Allow arbitrary logic to run within projections

The new projection feature in v10 is great. But transforming data during projection could be so much more convenient if we could apply udfs or lambdas at arbitrary parts of the projection.

Sometimes I need to do some data transformation on a property. If the property I need to convert is several nestings deep then i can’t really use projection to its full potential.

Current:

let stats = data.stats.map(stat=>(
  let entry = stat.entry
  let rooms = Rooms.byEntry(entry).map(room=>room {
    id,
    name,
    date: Date.fromString(room.dateAsString)
  })
  stat {
    entry: entry {
      id,
      rooms: rooms.paginate()
    }
  }
))

data {
  stats: stats
}

vs proposed feature

data {
  stats {
    entry {
      id,
      rooms: (Rooms.byEntry(.) {
        id,
        name,
        date: Date.fromString(.dateAsString)
      }).paginate() 
    }
  }
}

The way v10 works currently requires more code, and is harder to understand what is going on. It gets more confusing if you have a larger data structure with more transformations.

In the proposal above, Rooms.byEntry(.) is an index that gets the set of rooms for an entry. It would receive the current entry because I am passing in the . which is something I made up to represent the entire object/document of the current projection context.

I agree, and you have a great use case I am making sure to share with the team.

Let me clarify something about the dot notation, and I think offer a different idea, because the dot syntax is not a way this could work.

Dot notation

In general, the dot notation is equivalent to lamda short hand. For example, the following are equivalent

// dot syntax
let getName = .name

// lambda
let getName = _ => _.name

Folks familiar with languages like Scala will recognize behavior similar to using underscores. In Scala you might define the lambda like _.name

This is convenient for providing a lambda as an argument to functions like map.

Collection.all().map(.name)

// equivalent to
Collection.all().map(_ => _.name)

Dot notation has different semantics in a projection.

// alias a projected field
let x = { name: "Paul" }
x {
  first_name: .name
}

But as soon as you use dot notation inside of a function, or in another block, it is used the first way I described. This is necessary to disambiguate between the two cases.

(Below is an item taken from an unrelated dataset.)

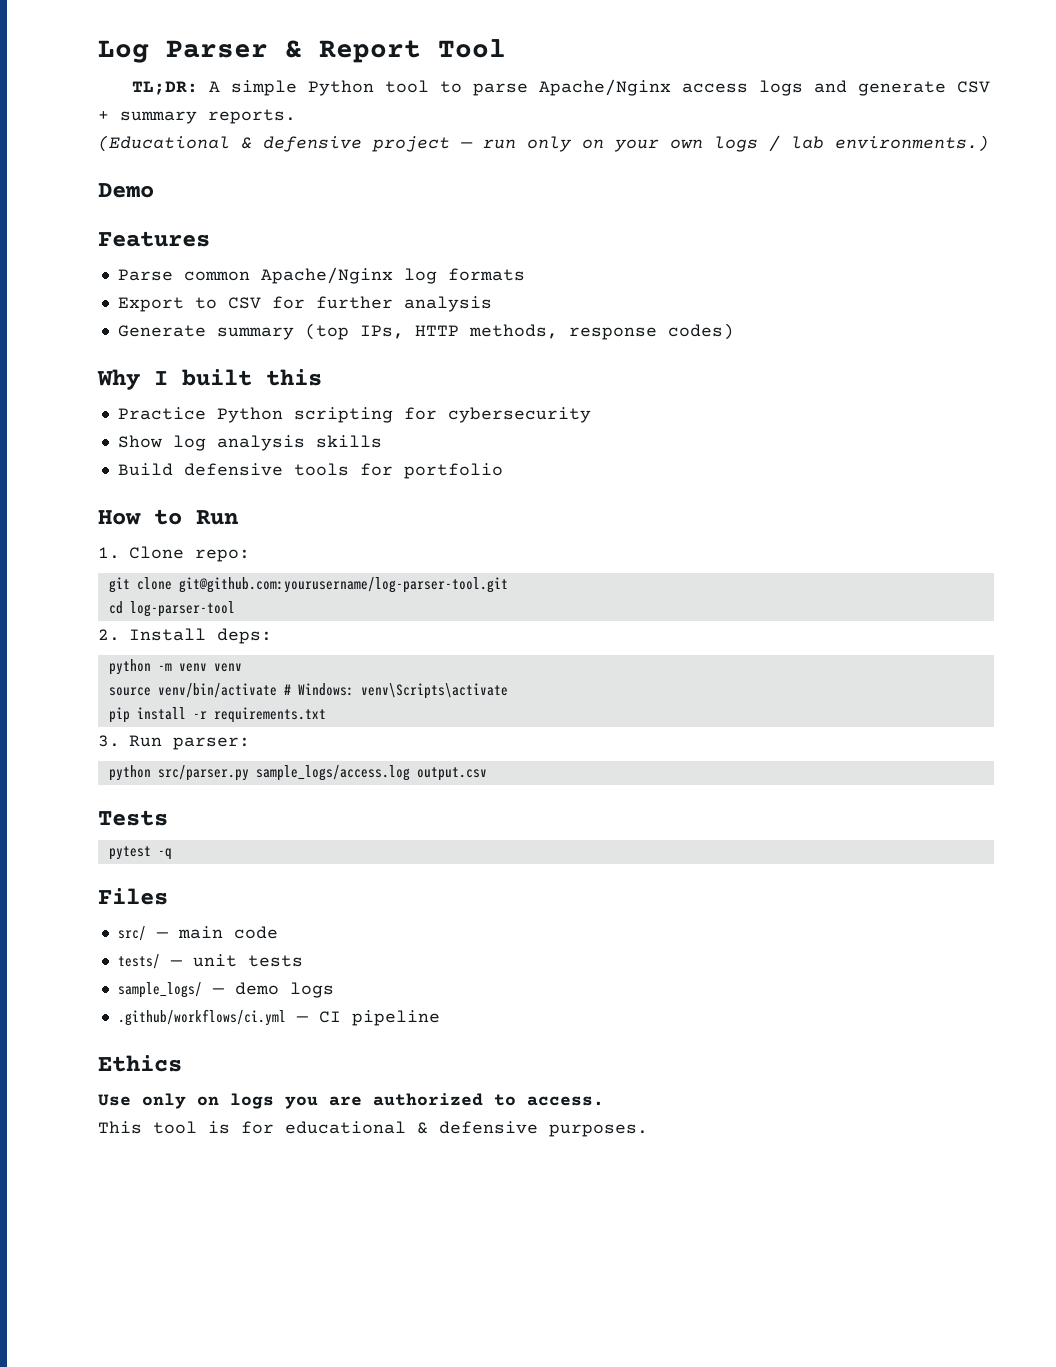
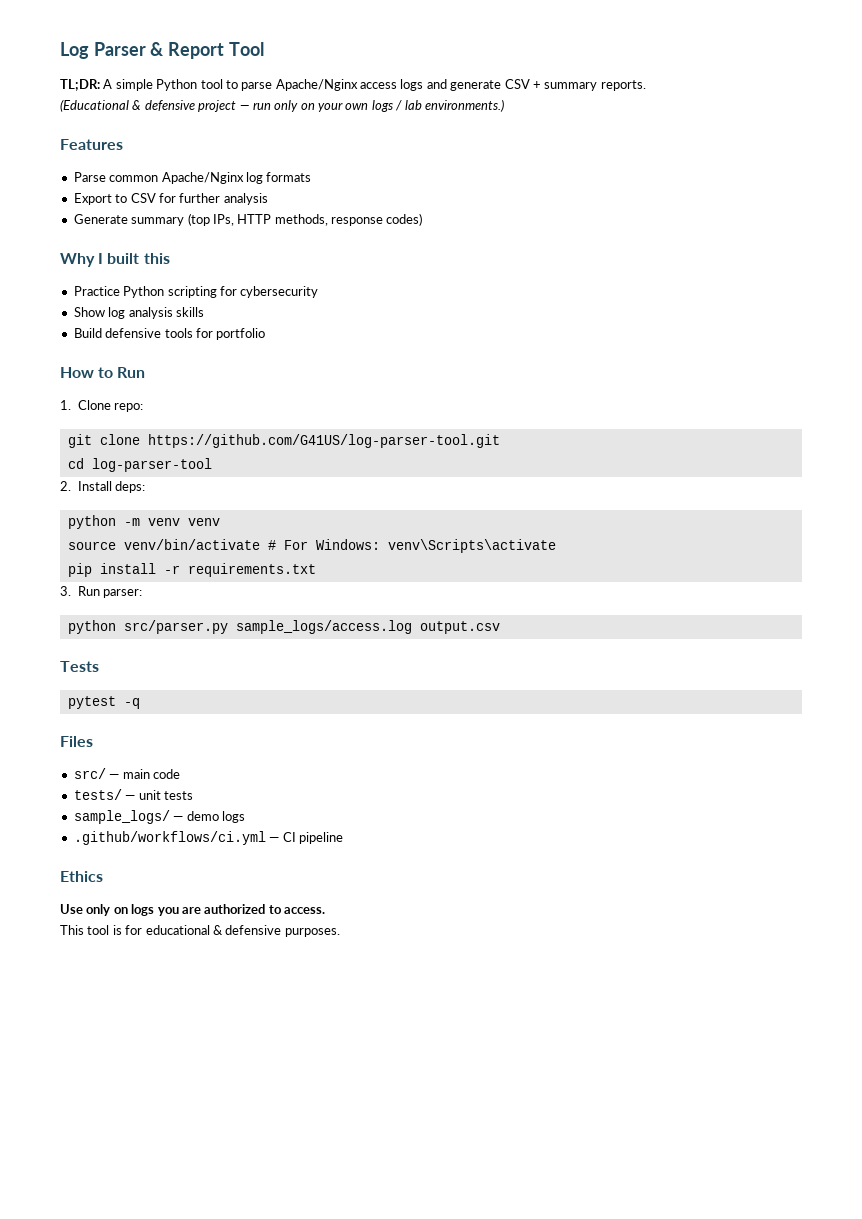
- Demo
- git clone git@github.com:yourusername/log-parser-tool.git
+ git clone https://github.com/G41US/log-parser-tool.git
- source venv/bin/activate # Windows: venv\Scripts\activate
+ source venv/bin/activate # For Windows: venv\Scripts\activate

In your proposal, how do you tell the difference between picking date from the Room, from providing the lambda _ => _.date? You may very well need to pass a lambda to some function and assign the result to a field in your projection.

There is also the case where you want to use a variable from a higher level in a place at a lower level.

Thinking out loud

Could we assume to declare variable with the name of the field that could be reused? Maybe that would be okay for object field (event), but more complicated for arrays (rooms).

data {
  stats {
    entry {
      id,
      rooms: Rooms.byEntry(entry).map(room => room {
        id,
        name,
        date: Date.fromString(room.dateAsString)
      })
    }
  }
}

That might work, but would there be issues with conflicting variables?

If we focus on the array case, can we add for comprehension/list comprehensions?

      rooms: for r <- Rooms.byEntry(entry) yield {
        id,
        name,
        date: Date.fromString(r.dateAsString)
      }

or python style

      rooms: r {
        id,
        name,
        date: Date.fromString(r.dateAsString)
      } for r in Rooms.byEntry(entry)

Thoughts about any of that?

When I chose . in the original example, I was imagining XPath semantics where . refers to the current node, .. is the parent, and maybe some other absolute/relative selection semantics too.

Those would be ‘nice to have’ features, but your examples would work for all of my usecases.